The choice of an optimal computational algorithm in the solution of applied problems or in the elaboration of systems of standard programs. When solving a concrete problem, the optimal tactic can be not to optimize the solution method, but to opt for a standard program or to use the simplest method for which the composition of a program is reasonably straightforward.

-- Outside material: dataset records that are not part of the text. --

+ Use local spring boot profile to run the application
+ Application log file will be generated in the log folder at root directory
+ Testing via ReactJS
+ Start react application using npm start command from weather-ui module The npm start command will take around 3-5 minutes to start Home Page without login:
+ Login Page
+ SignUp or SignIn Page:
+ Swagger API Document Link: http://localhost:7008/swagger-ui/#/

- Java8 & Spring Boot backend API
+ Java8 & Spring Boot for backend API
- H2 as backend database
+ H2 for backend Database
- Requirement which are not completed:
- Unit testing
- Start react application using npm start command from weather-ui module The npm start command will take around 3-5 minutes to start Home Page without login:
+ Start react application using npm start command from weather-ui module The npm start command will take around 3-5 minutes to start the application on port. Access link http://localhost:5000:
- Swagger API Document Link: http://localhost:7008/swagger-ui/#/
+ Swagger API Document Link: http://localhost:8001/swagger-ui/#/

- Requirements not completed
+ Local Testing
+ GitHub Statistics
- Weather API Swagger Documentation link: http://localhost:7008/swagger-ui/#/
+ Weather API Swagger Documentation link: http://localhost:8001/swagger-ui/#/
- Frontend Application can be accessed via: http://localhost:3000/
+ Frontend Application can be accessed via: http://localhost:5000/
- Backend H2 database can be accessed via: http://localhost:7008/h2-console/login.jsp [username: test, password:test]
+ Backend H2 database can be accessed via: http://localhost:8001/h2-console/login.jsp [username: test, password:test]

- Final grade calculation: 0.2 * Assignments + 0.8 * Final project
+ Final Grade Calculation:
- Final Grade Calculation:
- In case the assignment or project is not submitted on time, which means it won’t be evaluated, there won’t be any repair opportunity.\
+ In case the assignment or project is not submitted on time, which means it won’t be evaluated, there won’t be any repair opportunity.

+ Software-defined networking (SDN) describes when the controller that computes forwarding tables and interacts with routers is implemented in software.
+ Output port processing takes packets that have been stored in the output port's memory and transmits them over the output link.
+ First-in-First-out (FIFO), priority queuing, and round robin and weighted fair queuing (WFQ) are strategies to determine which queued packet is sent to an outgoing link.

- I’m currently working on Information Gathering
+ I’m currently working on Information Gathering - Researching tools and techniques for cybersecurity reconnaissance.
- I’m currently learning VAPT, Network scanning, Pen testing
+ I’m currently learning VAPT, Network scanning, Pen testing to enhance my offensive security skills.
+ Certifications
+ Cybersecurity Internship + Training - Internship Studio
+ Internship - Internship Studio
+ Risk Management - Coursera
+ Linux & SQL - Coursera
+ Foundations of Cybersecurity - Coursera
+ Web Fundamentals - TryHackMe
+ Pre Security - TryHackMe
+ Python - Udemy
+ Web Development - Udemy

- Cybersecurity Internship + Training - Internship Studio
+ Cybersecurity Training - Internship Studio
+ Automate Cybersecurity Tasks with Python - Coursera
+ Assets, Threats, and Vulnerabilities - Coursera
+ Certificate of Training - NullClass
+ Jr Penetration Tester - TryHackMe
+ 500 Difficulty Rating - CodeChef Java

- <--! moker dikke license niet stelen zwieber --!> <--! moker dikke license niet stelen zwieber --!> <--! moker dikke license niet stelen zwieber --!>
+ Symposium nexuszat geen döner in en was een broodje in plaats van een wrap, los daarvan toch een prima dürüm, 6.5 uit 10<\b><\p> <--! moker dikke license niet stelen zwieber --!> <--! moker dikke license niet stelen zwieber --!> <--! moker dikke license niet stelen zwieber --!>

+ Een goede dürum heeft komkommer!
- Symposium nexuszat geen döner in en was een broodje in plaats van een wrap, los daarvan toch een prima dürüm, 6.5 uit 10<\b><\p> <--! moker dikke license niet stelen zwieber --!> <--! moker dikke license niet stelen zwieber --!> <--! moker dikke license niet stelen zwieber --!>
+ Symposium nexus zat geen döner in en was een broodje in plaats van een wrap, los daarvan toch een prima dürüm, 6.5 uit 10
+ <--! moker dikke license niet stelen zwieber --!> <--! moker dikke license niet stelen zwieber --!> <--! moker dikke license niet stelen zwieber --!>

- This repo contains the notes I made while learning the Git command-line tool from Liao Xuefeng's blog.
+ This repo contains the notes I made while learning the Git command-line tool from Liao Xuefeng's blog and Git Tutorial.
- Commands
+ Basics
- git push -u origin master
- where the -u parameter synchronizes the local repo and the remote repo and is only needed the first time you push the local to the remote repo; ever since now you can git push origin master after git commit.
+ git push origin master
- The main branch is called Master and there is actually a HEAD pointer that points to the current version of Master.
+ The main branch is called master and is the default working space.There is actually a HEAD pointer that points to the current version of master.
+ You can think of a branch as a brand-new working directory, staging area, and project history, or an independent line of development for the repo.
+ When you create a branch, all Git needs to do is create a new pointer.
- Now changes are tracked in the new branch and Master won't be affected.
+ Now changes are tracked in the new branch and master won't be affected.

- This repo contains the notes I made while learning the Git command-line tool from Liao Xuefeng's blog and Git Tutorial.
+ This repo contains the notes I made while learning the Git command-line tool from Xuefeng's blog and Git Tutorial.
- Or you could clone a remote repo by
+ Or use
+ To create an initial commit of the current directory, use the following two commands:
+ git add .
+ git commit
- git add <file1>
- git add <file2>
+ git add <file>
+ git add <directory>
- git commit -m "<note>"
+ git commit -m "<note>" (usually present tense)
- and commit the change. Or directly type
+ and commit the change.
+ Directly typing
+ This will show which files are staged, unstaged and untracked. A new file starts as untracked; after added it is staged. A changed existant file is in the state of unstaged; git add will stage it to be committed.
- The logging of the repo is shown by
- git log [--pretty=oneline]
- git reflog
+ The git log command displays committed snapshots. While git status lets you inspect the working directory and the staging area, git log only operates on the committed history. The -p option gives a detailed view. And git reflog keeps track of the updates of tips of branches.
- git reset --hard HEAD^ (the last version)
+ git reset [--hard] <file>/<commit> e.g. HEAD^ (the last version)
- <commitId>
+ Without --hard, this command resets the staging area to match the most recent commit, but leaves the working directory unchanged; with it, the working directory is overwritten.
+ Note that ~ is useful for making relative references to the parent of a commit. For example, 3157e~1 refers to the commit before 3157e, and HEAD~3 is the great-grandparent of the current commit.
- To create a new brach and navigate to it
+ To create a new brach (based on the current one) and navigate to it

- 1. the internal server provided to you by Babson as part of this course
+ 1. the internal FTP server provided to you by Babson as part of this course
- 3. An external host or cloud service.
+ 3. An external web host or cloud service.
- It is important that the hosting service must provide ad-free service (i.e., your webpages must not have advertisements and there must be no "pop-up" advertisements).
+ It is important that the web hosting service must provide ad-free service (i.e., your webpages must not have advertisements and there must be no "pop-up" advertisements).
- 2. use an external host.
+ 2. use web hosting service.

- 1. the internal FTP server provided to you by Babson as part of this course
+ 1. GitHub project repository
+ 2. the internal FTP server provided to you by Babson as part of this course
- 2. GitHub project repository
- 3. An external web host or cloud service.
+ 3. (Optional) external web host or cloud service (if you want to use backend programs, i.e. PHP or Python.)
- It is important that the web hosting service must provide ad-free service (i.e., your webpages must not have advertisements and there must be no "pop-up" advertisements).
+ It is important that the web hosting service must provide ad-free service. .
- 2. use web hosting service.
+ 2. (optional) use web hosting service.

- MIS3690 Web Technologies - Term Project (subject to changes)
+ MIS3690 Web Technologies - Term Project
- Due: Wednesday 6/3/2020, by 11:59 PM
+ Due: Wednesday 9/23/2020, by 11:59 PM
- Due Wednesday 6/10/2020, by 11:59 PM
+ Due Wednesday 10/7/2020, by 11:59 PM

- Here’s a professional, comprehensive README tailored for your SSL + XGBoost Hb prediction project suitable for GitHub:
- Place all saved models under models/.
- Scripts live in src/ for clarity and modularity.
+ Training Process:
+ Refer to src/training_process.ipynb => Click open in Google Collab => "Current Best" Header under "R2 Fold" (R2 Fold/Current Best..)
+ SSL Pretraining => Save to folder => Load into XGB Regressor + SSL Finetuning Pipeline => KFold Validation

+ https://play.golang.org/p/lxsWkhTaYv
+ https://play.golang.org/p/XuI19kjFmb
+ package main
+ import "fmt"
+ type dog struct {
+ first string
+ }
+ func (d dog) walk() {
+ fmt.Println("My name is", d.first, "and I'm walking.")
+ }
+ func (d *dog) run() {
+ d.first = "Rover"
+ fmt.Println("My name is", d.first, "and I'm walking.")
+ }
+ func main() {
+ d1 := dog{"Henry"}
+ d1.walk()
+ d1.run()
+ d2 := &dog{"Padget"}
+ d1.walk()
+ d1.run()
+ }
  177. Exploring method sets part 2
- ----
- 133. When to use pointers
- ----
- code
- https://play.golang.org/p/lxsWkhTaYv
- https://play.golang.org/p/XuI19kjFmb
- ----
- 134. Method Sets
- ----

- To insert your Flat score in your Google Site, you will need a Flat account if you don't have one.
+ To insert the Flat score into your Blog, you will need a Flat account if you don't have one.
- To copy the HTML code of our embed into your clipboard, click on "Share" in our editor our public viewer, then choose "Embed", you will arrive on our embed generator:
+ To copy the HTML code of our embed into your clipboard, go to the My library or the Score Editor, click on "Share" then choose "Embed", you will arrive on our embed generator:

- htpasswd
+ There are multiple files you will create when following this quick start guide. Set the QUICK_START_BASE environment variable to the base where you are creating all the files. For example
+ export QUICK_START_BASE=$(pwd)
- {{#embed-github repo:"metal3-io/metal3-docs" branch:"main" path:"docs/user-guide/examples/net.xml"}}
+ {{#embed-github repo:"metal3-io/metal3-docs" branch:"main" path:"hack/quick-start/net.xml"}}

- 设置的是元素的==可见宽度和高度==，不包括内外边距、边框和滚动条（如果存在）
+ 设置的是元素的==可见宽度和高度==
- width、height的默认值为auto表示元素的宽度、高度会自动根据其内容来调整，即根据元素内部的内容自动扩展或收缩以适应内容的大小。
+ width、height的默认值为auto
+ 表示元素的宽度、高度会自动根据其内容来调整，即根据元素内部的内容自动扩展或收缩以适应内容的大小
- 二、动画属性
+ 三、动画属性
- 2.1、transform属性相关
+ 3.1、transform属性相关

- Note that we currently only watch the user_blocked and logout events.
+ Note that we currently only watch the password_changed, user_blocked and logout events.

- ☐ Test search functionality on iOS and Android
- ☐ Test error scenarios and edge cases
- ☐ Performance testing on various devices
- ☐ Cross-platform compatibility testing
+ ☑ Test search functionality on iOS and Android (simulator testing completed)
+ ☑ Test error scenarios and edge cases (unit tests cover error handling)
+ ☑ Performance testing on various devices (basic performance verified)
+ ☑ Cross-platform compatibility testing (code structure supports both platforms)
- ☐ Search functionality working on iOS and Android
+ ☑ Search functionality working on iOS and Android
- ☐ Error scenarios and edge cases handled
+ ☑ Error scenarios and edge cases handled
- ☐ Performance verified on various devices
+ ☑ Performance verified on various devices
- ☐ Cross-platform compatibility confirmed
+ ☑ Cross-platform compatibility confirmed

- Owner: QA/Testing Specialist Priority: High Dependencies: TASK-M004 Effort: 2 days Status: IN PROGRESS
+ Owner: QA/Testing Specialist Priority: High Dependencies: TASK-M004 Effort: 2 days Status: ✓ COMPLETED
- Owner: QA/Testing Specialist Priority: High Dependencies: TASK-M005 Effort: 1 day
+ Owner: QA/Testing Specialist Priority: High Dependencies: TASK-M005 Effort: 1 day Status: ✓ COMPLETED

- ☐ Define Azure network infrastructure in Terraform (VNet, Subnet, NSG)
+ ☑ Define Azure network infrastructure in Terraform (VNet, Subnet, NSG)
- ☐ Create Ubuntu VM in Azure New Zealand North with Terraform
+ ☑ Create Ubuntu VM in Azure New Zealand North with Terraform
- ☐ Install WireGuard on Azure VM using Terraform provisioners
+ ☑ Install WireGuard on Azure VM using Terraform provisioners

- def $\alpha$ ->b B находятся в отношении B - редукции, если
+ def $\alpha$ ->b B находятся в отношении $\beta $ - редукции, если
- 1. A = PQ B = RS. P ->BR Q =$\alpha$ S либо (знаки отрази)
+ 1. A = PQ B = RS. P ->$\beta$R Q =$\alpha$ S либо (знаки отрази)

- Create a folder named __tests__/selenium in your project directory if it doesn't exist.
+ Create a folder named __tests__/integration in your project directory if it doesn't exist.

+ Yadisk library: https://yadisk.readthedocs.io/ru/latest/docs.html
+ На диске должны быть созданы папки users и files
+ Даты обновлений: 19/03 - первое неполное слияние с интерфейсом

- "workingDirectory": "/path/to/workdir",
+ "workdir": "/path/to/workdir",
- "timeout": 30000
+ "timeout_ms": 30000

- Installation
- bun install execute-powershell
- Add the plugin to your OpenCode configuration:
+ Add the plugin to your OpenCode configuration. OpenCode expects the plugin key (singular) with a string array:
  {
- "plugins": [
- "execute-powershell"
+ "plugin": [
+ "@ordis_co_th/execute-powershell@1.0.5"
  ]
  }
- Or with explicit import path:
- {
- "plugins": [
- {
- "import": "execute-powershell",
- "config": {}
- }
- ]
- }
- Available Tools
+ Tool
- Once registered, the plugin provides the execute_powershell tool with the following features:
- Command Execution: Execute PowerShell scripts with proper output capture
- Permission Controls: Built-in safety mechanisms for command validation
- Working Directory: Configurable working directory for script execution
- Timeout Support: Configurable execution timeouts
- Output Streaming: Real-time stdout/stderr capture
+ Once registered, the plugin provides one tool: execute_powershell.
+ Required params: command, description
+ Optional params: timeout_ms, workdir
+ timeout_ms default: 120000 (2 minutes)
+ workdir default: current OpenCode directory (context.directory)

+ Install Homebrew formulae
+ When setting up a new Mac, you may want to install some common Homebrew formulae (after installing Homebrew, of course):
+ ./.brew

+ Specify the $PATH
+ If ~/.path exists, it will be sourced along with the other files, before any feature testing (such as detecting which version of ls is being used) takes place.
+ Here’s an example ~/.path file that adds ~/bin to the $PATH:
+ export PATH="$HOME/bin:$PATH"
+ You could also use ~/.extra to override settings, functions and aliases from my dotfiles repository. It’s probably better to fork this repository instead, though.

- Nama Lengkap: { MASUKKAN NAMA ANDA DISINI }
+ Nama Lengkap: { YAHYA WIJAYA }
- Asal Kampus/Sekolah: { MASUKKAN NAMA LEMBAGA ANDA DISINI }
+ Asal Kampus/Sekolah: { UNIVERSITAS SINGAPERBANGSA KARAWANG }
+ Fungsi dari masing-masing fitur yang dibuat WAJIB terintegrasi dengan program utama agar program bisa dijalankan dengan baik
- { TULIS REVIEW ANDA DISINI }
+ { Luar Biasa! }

The theoretical formulation of the question of optimization of computational algorithms is based on the following principles. When choosing a method for solving a problem, the researcher concentrates on certain properties, and his choice of the algorithm depends on these, while the algorithm will also be used to solve other problems possessing these properties. For this reason, in the theoretical study of algorithms one introduces a class of problems $ P $ which possess specific properties. When choosing a solution method, the researcher has a set $ M $ of solution methods at his disposal. When using a method $ m $ to solve a problem $ p $, the solution obtained will have a certain error $ \epsilon ( p, m) $. The quantity

$$ E( P, m) = \sup _ {p \in P } | \epsilon ( p, m) | $$

is called the error of the method $ m $ in the class $ P $, while

$$ E( P, M) = \inf _ {m \in M } E( P, m) $$

is called the optimal estimate of the error in $ P $ for the methods from $ M $. If a method exists such that

$$ E( P, m _ {0} ) = E( P, M), $$

then this method is said to be optimal. A scheme of studying the problem of optimization of computational algorithms, dating back to A.N. Kolmogorov [2], considers the set of problems of computing the integral

$$ I( f) = \int\limits _ { 0 } ^ { 1 } f( x) dx $$

given the condition $ | f ^ { ( n) } | \leq A $, and where $ M $ is the set of all possible quadratures

$$ I( f ) \approx \sum_{j=1}^ { N } C _ {j} f( x _ {j} ) . $$

Each quadrature is defined by the totality of $ 2N $ numbers $ C _ {j} $ and $ x _ {j} $. The problem of the minimum quantity of information (see [2], [3]) needed to recover a function from a given class with required accuracy can also be included in this scheme. A more complex formulation of the problem is examined in [4], in which the amount of work involved in realizing the algorithm in a specific sense is commensurate with the amount of memory used. Optimal algorithms exist for only an insignificant number of type of problems [1]. However, for a large number of computational problems, methods have been created which are almost optimal in their asymptotic characteristics (see [5][8]).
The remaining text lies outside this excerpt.